Task directions: Go to the line holding "[975,117,988,122] -- -> (128, 120) //" in the entries below and write out exactly every line down to and including the line holding "[377,297,390,302] -- -> (209, 288) none".

Provided data:
§

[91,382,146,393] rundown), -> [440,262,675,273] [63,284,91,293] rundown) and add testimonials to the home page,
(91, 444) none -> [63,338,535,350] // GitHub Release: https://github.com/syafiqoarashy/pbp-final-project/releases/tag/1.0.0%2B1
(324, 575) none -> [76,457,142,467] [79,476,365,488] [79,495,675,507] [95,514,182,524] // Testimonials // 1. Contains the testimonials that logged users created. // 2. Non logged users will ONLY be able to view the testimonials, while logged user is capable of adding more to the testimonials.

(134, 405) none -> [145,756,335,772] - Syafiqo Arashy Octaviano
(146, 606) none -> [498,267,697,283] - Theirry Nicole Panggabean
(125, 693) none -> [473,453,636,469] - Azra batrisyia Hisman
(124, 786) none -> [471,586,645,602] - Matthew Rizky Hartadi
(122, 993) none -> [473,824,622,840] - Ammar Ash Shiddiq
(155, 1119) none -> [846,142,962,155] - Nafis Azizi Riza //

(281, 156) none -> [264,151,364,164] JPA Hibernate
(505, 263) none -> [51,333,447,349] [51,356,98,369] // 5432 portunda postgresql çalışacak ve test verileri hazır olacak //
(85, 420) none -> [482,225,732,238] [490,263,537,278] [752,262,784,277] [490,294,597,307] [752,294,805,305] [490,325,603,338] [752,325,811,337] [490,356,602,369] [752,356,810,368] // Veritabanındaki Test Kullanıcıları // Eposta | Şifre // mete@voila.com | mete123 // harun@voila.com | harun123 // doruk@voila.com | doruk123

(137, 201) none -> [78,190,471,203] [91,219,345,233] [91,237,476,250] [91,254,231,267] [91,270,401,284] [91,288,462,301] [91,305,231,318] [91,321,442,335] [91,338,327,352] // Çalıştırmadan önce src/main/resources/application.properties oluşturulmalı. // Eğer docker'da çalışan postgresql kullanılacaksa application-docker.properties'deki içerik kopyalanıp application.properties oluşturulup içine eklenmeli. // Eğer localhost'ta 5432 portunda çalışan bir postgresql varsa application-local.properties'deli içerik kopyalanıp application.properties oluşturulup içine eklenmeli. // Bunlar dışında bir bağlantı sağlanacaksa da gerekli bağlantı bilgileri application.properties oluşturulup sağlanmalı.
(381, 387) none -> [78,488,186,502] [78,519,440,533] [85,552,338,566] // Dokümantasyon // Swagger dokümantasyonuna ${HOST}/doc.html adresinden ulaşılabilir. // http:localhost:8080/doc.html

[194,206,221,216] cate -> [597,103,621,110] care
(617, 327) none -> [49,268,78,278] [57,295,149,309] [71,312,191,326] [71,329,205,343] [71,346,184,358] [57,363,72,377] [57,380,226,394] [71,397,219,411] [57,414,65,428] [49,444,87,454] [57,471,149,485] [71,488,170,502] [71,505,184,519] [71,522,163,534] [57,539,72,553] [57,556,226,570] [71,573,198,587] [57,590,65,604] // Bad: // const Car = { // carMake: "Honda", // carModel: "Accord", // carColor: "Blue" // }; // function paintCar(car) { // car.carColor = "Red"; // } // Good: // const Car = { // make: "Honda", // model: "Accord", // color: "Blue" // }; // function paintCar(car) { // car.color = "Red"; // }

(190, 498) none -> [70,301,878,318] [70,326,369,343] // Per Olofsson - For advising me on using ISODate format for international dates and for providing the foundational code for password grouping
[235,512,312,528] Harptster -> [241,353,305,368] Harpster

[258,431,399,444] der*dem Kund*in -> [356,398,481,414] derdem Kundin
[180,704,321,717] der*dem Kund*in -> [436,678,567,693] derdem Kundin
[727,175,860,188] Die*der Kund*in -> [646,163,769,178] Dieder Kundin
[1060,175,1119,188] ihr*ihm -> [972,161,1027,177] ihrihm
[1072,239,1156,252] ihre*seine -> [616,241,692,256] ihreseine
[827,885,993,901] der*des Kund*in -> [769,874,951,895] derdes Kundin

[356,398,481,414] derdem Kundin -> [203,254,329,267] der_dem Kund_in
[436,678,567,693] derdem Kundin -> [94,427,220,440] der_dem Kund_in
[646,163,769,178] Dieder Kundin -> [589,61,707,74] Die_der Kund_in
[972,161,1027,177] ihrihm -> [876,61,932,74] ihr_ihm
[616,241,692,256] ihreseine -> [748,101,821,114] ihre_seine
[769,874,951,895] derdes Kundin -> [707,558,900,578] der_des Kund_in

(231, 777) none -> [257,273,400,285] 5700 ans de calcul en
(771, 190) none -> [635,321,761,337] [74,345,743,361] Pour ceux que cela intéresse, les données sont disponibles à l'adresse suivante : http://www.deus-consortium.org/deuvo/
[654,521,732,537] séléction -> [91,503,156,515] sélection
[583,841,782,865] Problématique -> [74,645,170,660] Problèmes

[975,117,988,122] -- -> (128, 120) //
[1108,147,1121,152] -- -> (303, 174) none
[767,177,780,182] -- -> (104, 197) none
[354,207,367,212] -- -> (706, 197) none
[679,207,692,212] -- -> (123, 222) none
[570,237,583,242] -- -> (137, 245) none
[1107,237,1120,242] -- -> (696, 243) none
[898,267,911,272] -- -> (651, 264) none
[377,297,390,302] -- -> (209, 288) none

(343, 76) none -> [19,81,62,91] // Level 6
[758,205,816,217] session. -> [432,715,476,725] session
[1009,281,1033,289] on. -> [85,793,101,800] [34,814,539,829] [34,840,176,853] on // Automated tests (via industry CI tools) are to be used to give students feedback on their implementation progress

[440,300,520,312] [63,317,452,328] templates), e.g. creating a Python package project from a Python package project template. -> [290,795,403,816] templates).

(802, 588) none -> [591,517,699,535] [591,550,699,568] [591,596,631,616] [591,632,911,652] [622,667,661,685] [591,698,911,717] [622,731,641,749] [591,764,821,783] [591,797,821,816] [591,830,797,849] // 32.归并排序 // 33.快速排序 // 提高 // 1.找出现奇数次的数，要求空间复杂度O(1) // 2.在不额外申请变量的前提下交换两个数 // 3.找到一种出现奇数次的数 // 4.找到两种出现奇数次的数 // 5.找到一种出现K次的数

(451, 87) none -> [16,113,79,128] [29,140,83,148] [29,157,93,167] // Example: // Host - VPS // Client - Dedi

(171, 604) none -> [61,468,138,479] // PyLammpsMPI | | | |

§

Task result:
[975,117,988,122] -- -> (128, 120) //
[1108,147,1121,152] -- -> (303, 174) none
[767,177,780,182] -- -> (104, 197) none
[354,207,367,212] -- -> (706, 197) none
[679,207,692,212] -- -> (123, 222) none
[570,237,583,242] -- -> (137, 245) none
[1107,237,1120,242] -- -> (696, 243) none
[898,267,911,272] -- -> (651, 264) none
[377,297,390,302] -- -> (209, 288) none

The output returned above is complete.